> [DIRECTIONS]:
Copy out, from the entries below, each line holding the string "method".

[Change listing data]
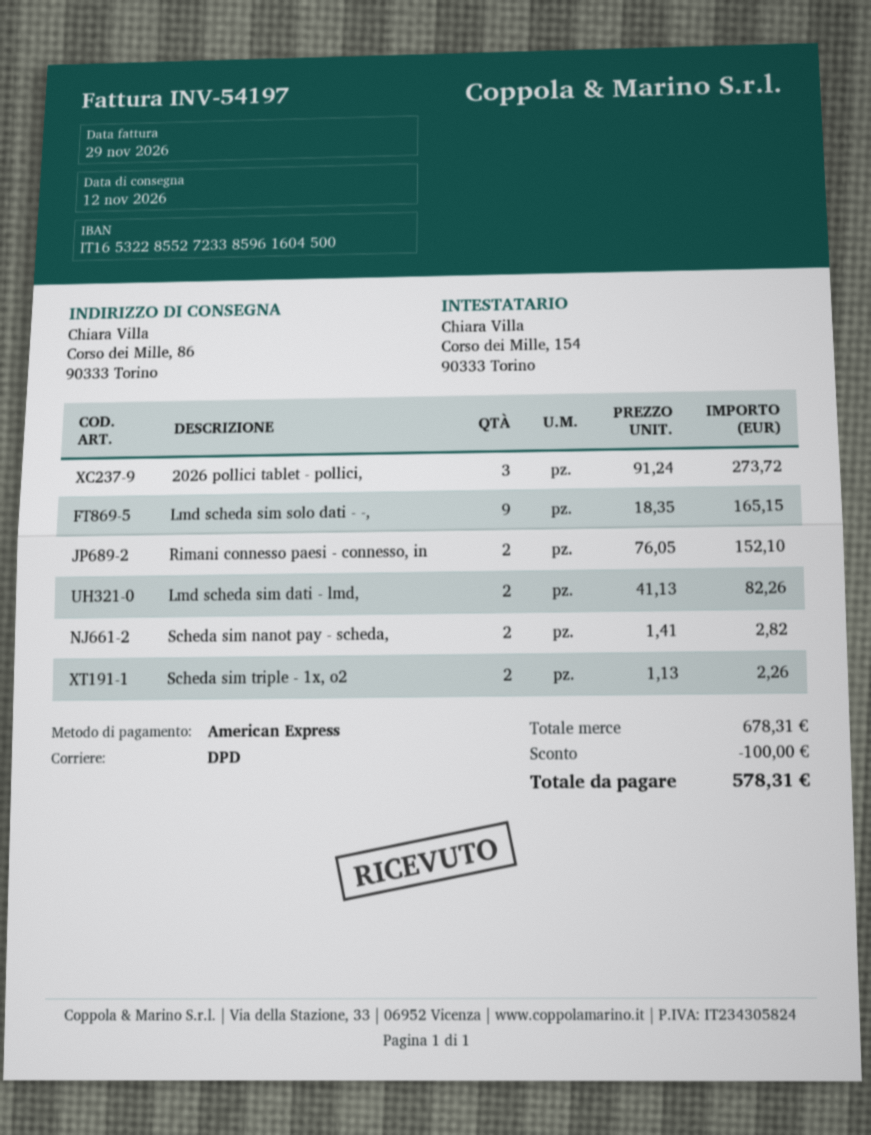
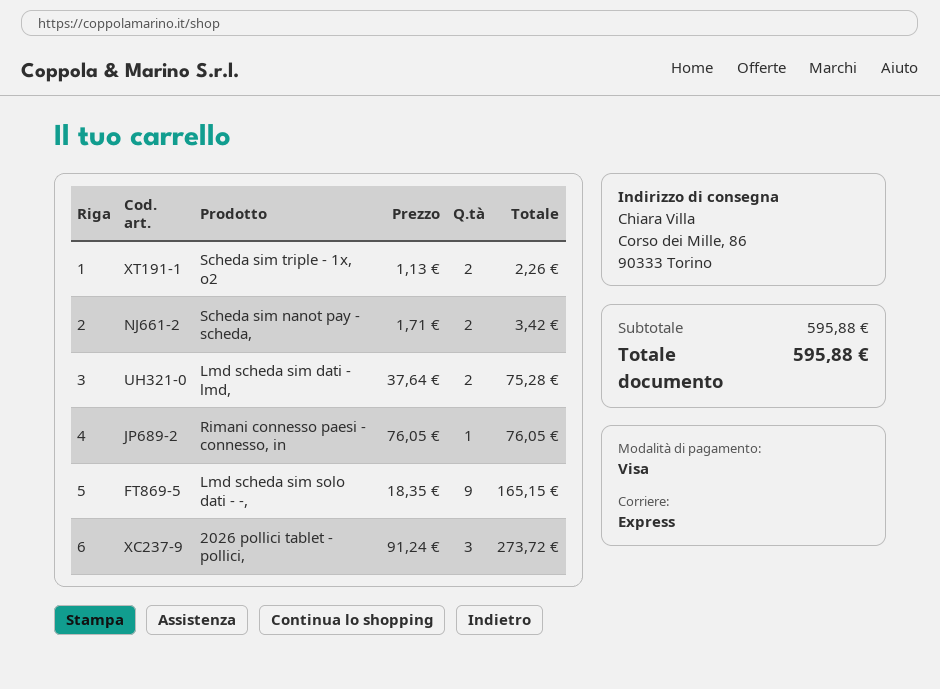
payment method: American Express -> Visa
shipping method: DPD -> express
Rimani connesso paesi - connesso, in: 2 x 76.05 = 152.10 -> 1 x 76.05 = 76.05
Lmd scheda sim dati - lmd,: 2 x 41.13 = 82.26 -> 2 x 37.64 = 75.28
Scheda sim nanot pay - scheda,: 2 x 1.41 = 2.82 -> 2 x 1.71 = 3.42
subtotal: 678.31 -> 595.88
discount: 100.00 -> none
total: 578.31 -> 595.88

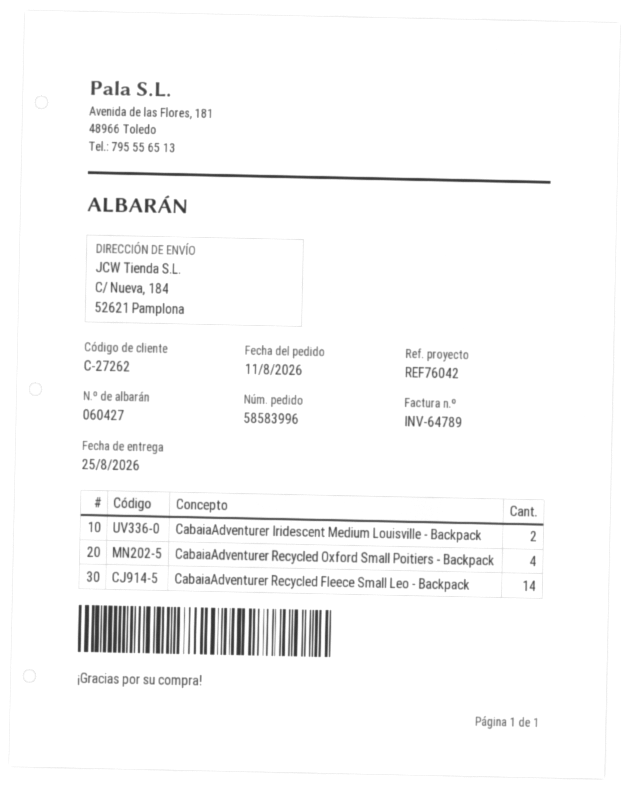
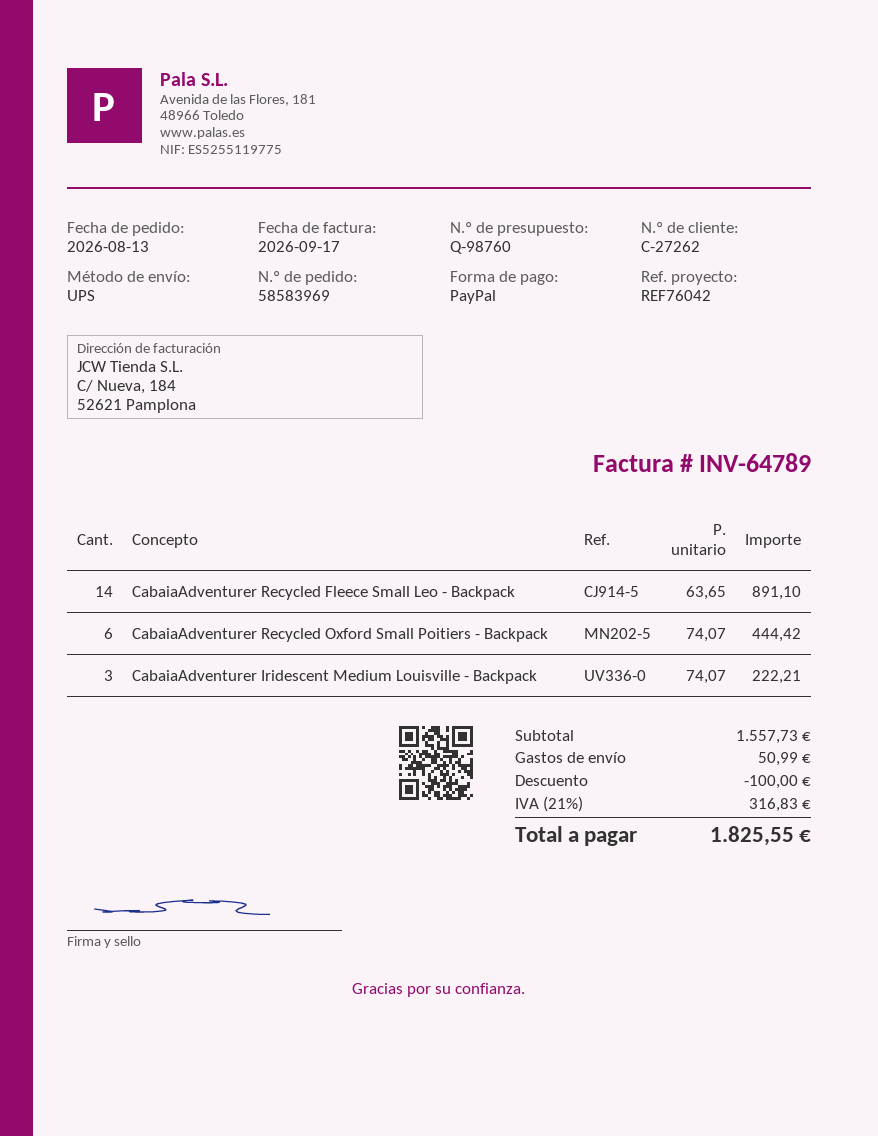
order number: 58583996 -> 58583969
order date: 2026-08-11 -> 2026-08-13
CabaiaAdventurer Iridescent Medium Louisville - Backpack: 2 -> 3
CabaiaAdventurer Recycled Oxford Small Poitiers - Backpack: 4 -> 6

> [TASK OUTPUT]:
payment method: American Express -> Visa
shipping method: DPD -> express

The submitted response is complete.